For the people of Kashmir, revocation of Article 35A is even more disastrous than Article 370. The latter had already been reduced to an empty signifier, mostly used by Hindu nationalists to claim that it gave Kashmir ‘special status’, despite the actual reality of Kashmir being subject to a military occupation.

Article 35A, however, embodied a provision that originated in a pre-1947 Kashmiri Hindu slogan of ‘Kashmir for Kashmiris.’ The Hindus had demanded that the Dogra ruler of Kashmir not allow non-state residents to settle in Kashmir permanently or claim government employment. At the time, Kashmiri Muslim masses– subjugated through feudalism and deliberately kept uneducated – were no competition for the tiny but influential Kashmiri Hindu community in government posts. This provision continued after 1947 when Kashmir came under Indian rule. Article 35A gave the legislative assembly the power to determine ‘permanent resident’ status in Kashmir. It was akin to a government determining citizenship requirements.

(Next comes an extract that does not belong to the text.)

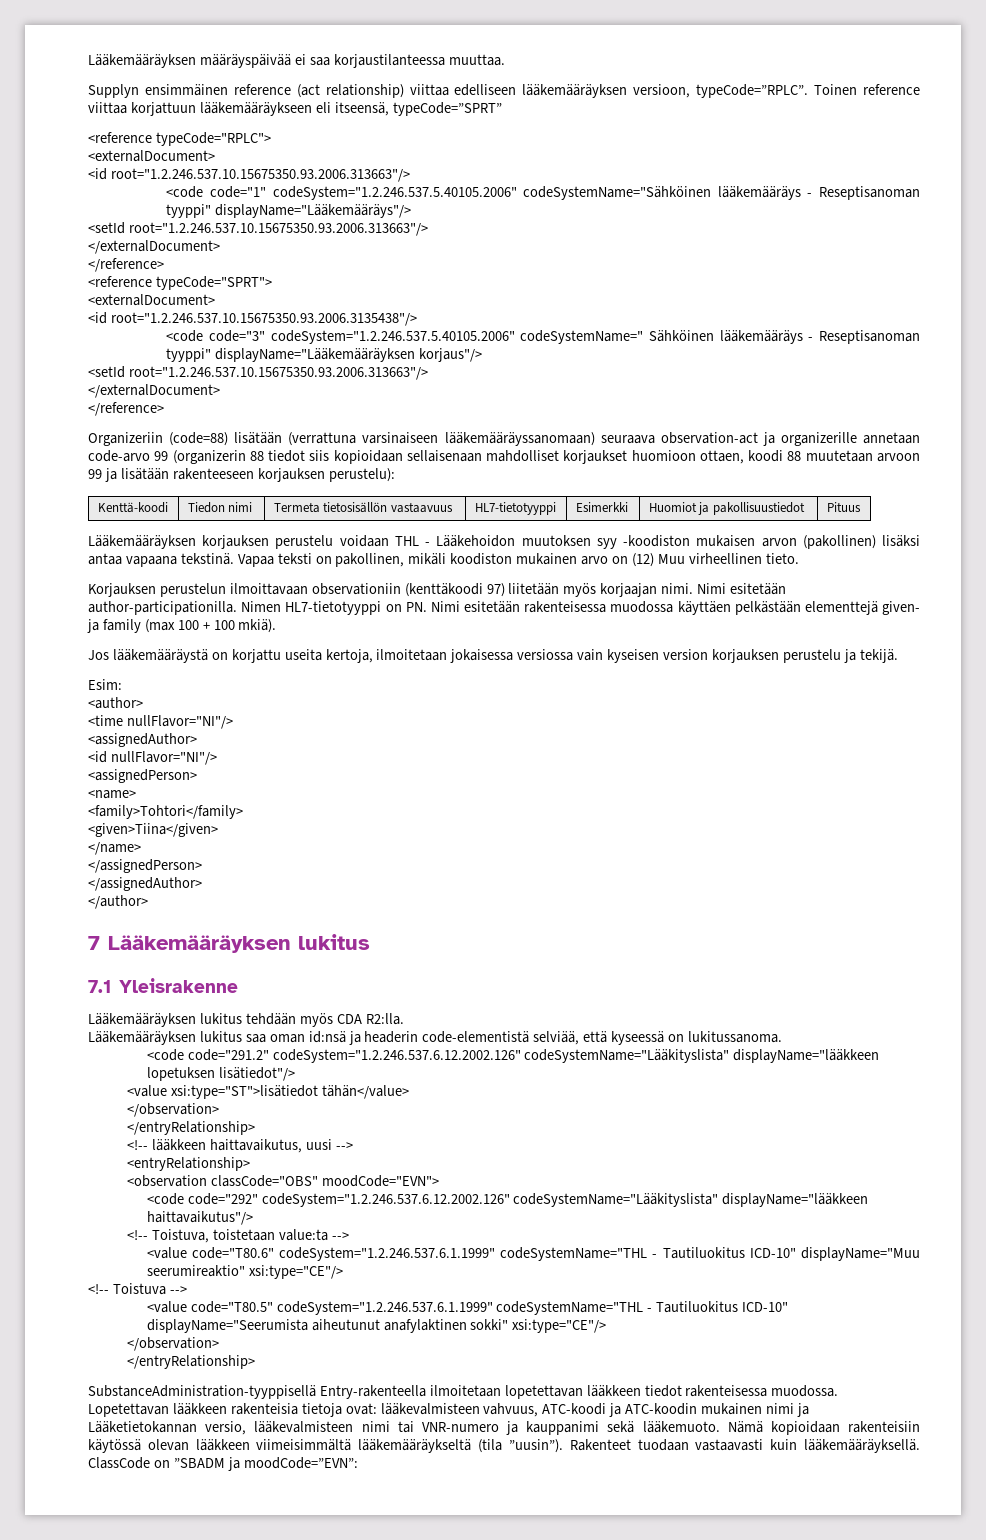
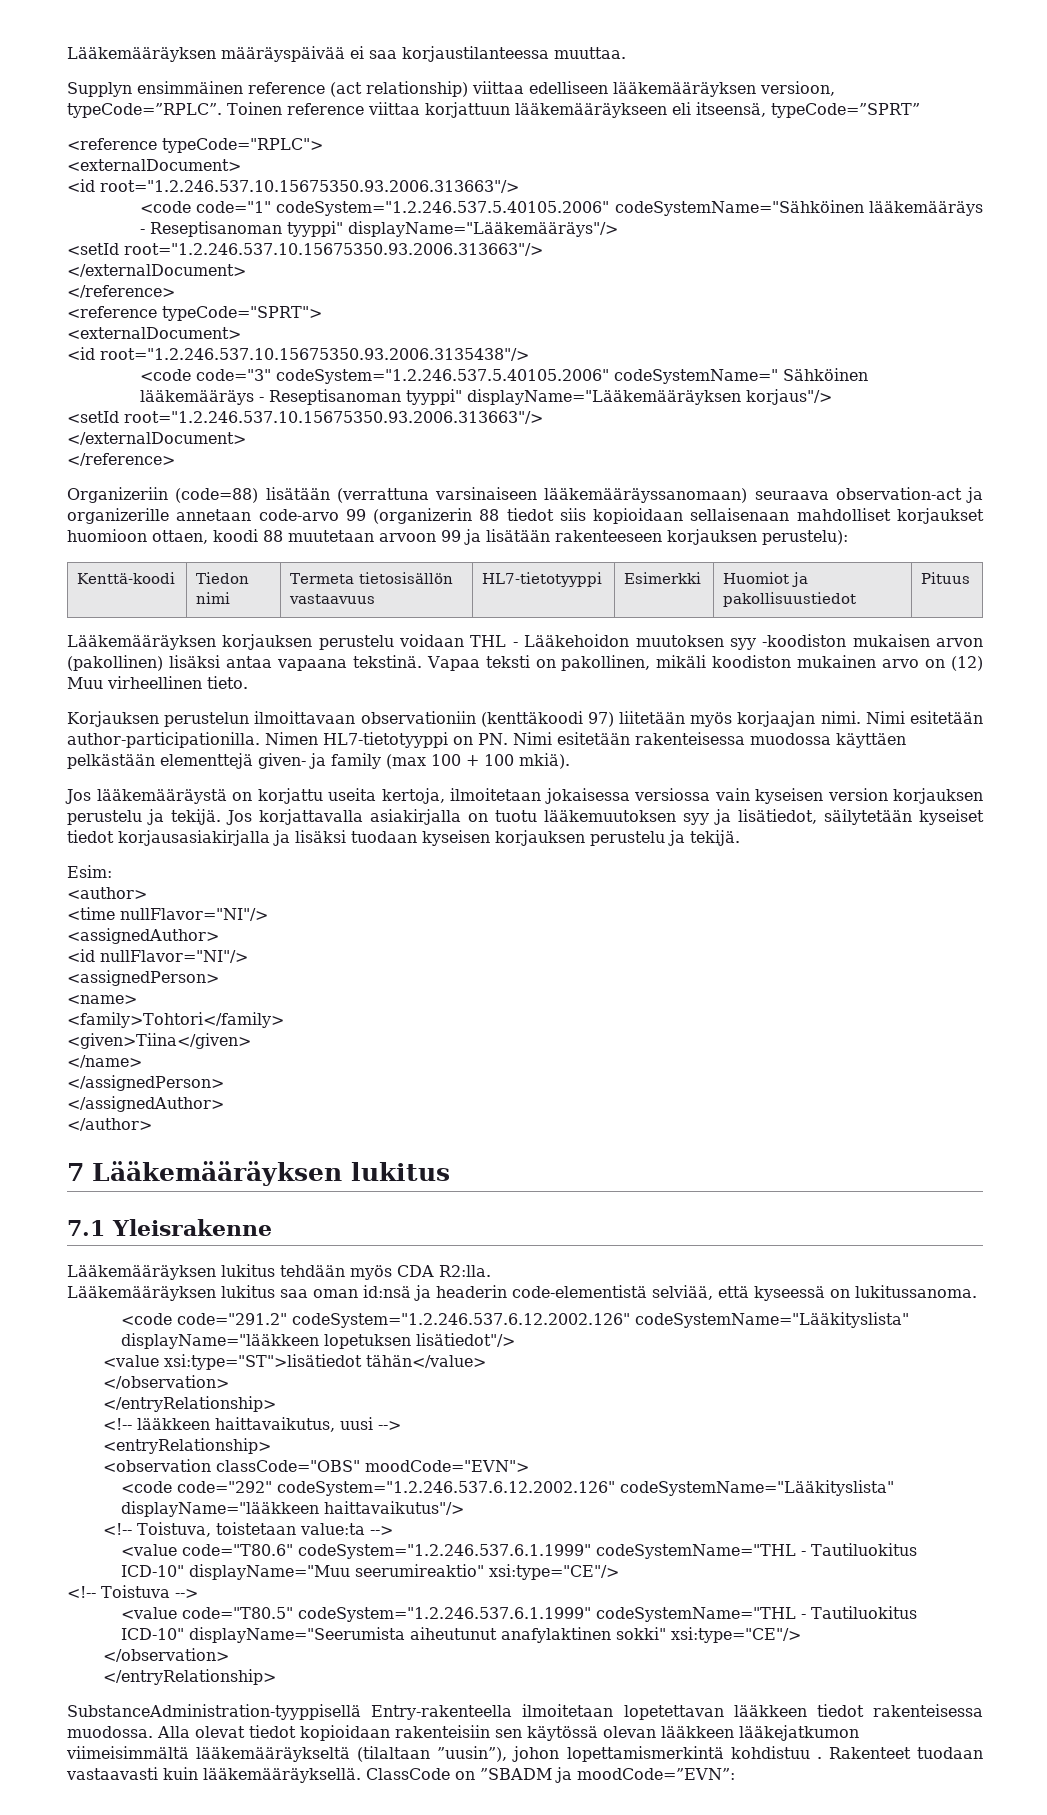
+ Jos korjattavalla asiakirjalla on tuotu lääkemuutoksen syy ja lisätiedot, säilytetään kyseiset tiedot korjausasiakirjalla ja lisäksi tuodaan kyseisen korjauksen perustelu ja tekijä.
- Lopetettavan lääkkeen rakenteisia tietoja ovat: lääkevalmisteen vahvuus, ATC-koodi ja ATC-koodin mukainen nimi ja Lääketietokannan versio, lääkevalmisteen nimi tai VNR-numero ja kauppanimi sekä lääkemuoto. Nämä kopioidaan rakenteisiin käytössä olevan lääkkeen viimeisimmältä lääkemääräykseltä (tila ”uusin”).
+ Alla olevat tiedot kopioidaan rakenteisiin sen käytössä olevan lääkkeen lääkejatkumon viimeisimmältä lääkemääräykseltä (tilaltaan ”uusin”), johon lopettamismerkintä kohdistuu .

Along with the right to buy land, a permanent resident status granted the people of the state, including Kashmir’s Muslims and Pandits, Jammu’s Hindus and Muslims and Ladakh’s Buddhists and Muslims, benefits such as access to government employment and scholarships. And even though the Indian government claimed that Article 35A was discriminatory towards Kashmiri women who married outside Kashmir, the provision in fact enabled these women and their children to inherit and buy immovable property in Kashmir; only their husbands could not claim such inheritance.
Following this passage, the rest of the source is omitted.